Friday, February 03, 2023

Stacy Szymaszek, Famous Hermits

 

New York was hell on earth today
           
  trash fire on the F track    a black substance    perhaps
mastic asphalt oozing from vents along the C/E
                       
    but I’m only reading about it    I slipped
on the ice    down to one knee    they don’t believe in salt
or plows    and I forgot the chains for my feet    “At Night the States”
           
  closes with Montana    a word I have always liked    the state
grows on me    like adulthood    still I confess I hate hot
                                   
    cereal out of a pot    at midnight    and it tasted
like and was the same color as the rug in here    so when a glob
fell I left it there    so I wouldn’t lose my thought    it was Marlowe’s
birthday    yesterday and I heard the ground hog
insinuated    early spring    my love cares to visit the pleasures
           
  of going down on me    like a vine
I spiral all over the house (“CENTURION FACE”)

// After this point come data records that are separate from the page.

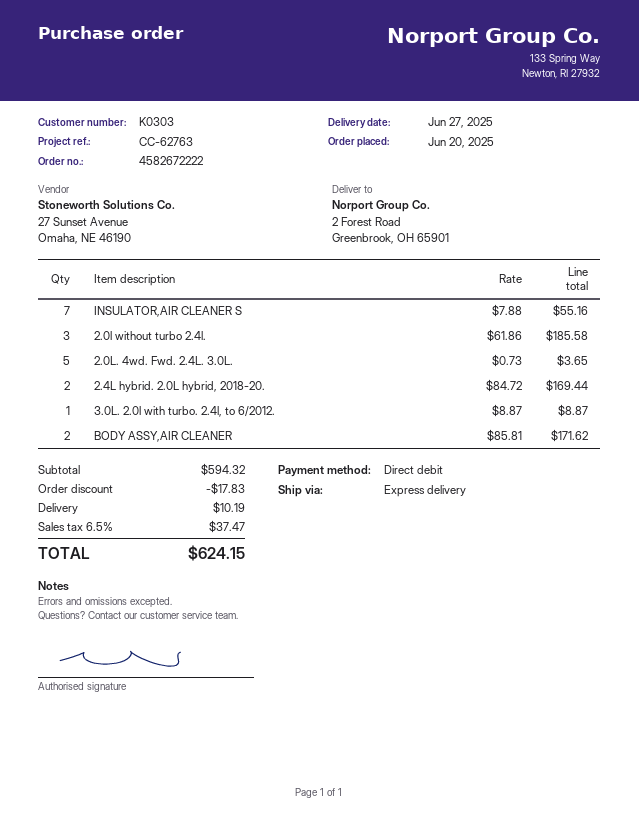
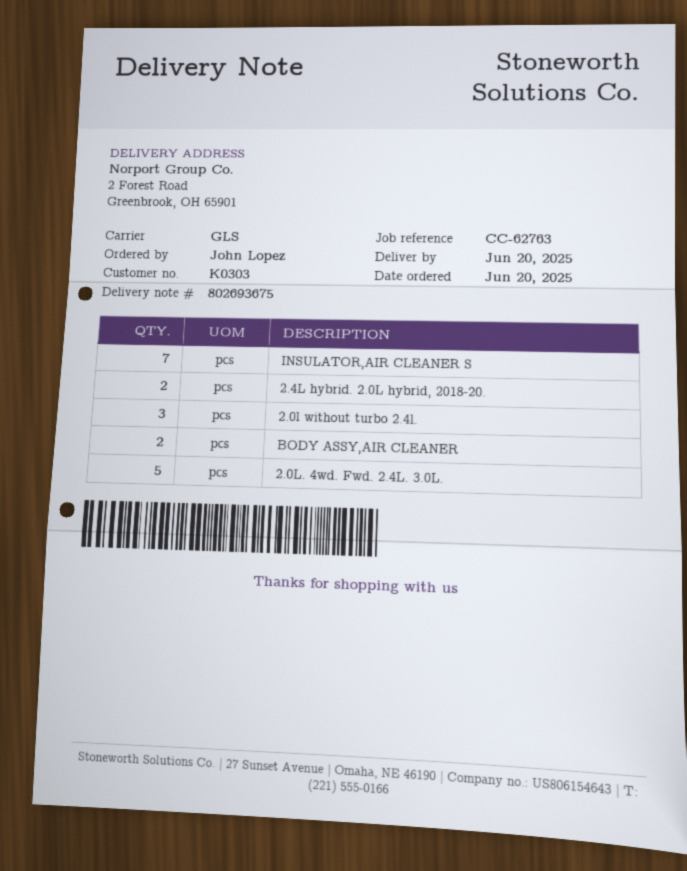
delivery date: 2025-06-27 -> 2025-06-20
shipping method: express -> GLS
3.0L. 2.0l with turbo. 2.4l, to 6/2012.: 1 -> none

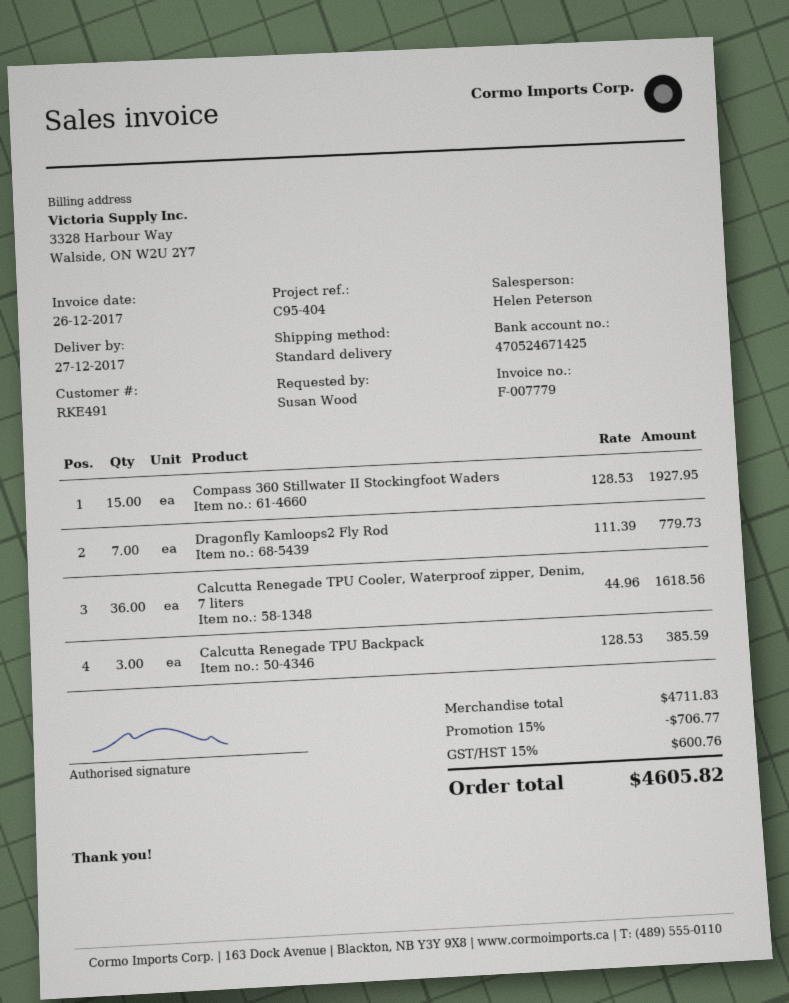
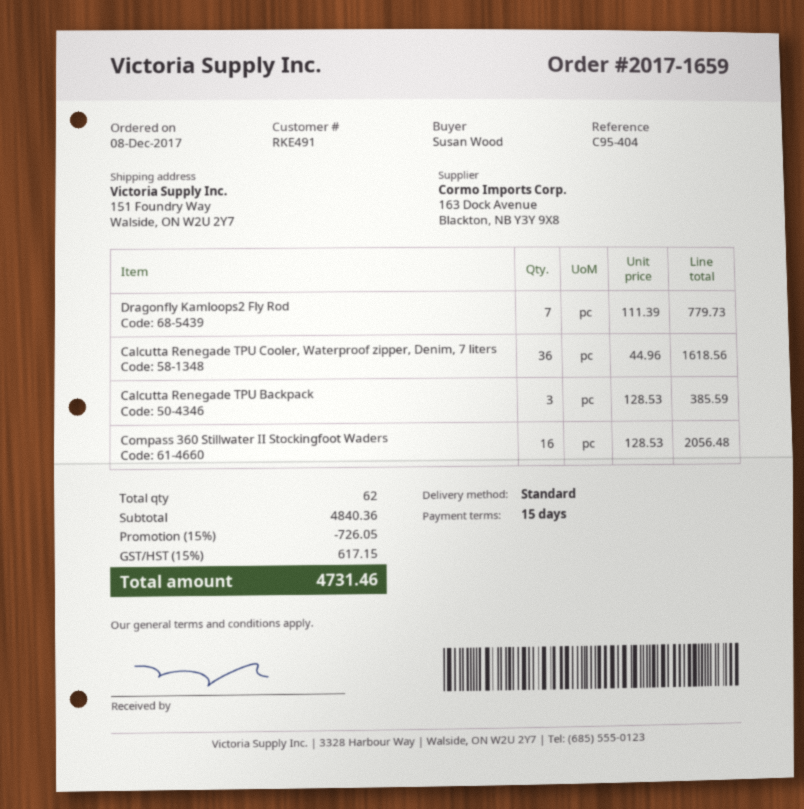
Compass 360 Stillwater II Stockingfoot Waders: 15 x 128.53 = 1927.95 -> 16 x 128.53 = 2056.48
subtotal: 4711.83 -> 4840.36
discount: 15% = 706.77 -> 15% = 726.05
tax: 15% = 600.76 -> 15% = 617.15
total: 4605.82 -> 4731.46

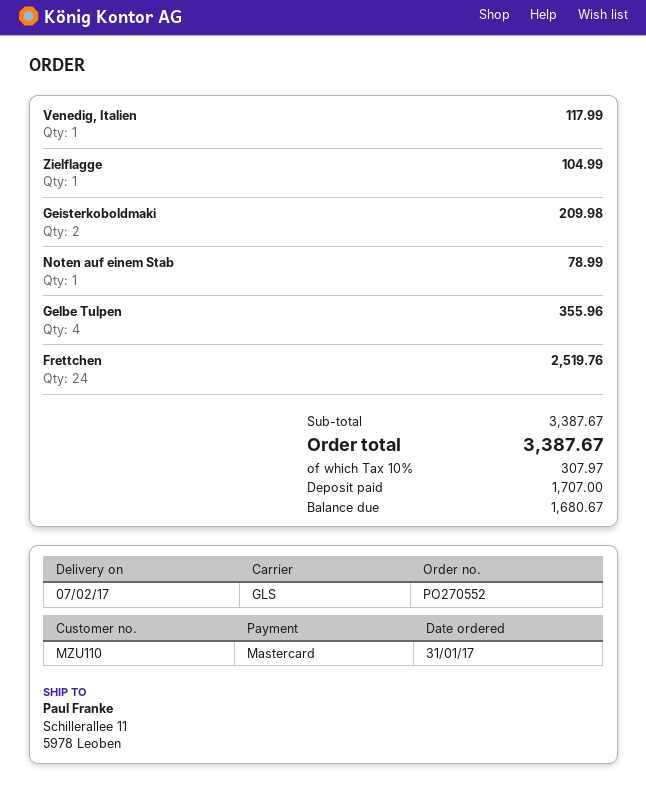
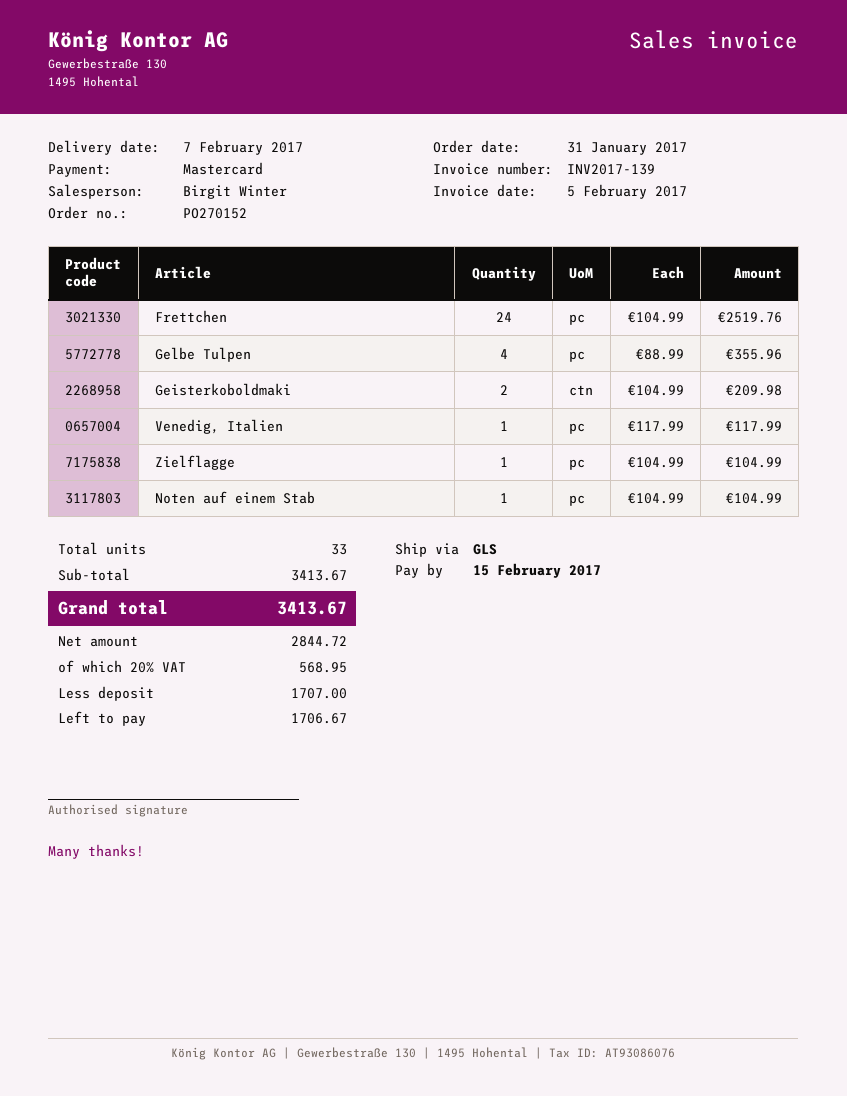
order number: PO270552 -> PO270152
Noten auf einem Stab: 1 for 78.99 -> 1 for 104.99
subtotal: 3387.67 -> 3413.67
tax: 10% = 307.97 -> 20% = 568.95
total: 3387.67 -> 3413.67
balance: 1680.67 -> 1706.67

The latest from Hudson Valley, New York poet Stacy Szymaszek is Famous Hermits (Brooklyn NY: Archway Editions, 2022), following more than a half-dozen trade collections, as well as numerous chapbooks, including austerity measures (Fewer & Further Press, 2012) [see my review of such here], JOURNAL STARTED IN AUGUST (Projective Industries, 2015) [see my review of such here] and Journal of Ugly Sites & Other Journals (Albany NY: Fence Books, 2016) [see my review of such here], as well as the more recent The Pasolini Book (NC/NY: Golias Books, 2022). The eleven poems that make up Famous Hermits extend Szymaszek’s engagement with a variation on the day book or lyric journaling, furthering a thread of New York School poetics (I’ve been reading and rereading Bernadette Mayer lately, so can really see the linkages) across lengthy lines and sentences in an expansive and even continuous ongoingness (think, also, of the late Vancouver poet Gerry Gilbert, although it seems less likely Szymaszek aware of his decades of work, or elements of Fred Wah). There is something compelling with Szymaszek’s use of personal material (whether actual or otherwise), and one might even see a way how her books could fit neatly against each other across an autobiographic spectrum; it would be interesting for someone to more closely examine the length and breadth of her published work to chart the evolution of her particular variation of the lyric journal. She utilizes the details of reading, living, responding and being as the building blocks through which her poems emerge, propelled by language and rhythm, a cadence that flows easily across and down each page. “in the sloppy middle of life,” she writes, to close the three-page poem “STOP MAKING PEACE,” “is a dialogue          in view of Santa Catalina // I woke to find // an elder woman selling her soap /// mine has more / pine tar / in it / because frankly / I am / a master // of my trade [.]”

“I am I because my landlord is my accountant,” she writes, as part of the poem “CENTURION FACE,” “he knows me / in the tyranny of paperwork gesticulate over a plank / of leather [.]” Szymaszek stitches together her poems-as-collage, travelling across an expansive distance of daily offerings, deep reading and language; hers is an exploration as much temporal, writing personal space both internal and external, rippling well beyond the immediate into wider considerations of city, landscape and culture. In certain ways, this is also a collection coming to terms with relocation, moving out of a lengthy period of New York City for the Hudson Valley, offering a journal on and around such an enormous personal and professional shift; one that feels akin to hermiting, perhaps, which is why she invokes so many across the text. As the back cover offers: “The concept of the famous hermit is born out of a desire to experience integrity, to not go forgotten, yet with a fierce need to separate from liberal ideas of what poetry should publicy perform. She invokes other kindred artists such as Dante, Bob Kaufman, Tina Modotti, and Jean Seberg as guisdes as she writes her own statements of renunciation and ultimately of middle-aged self-love.”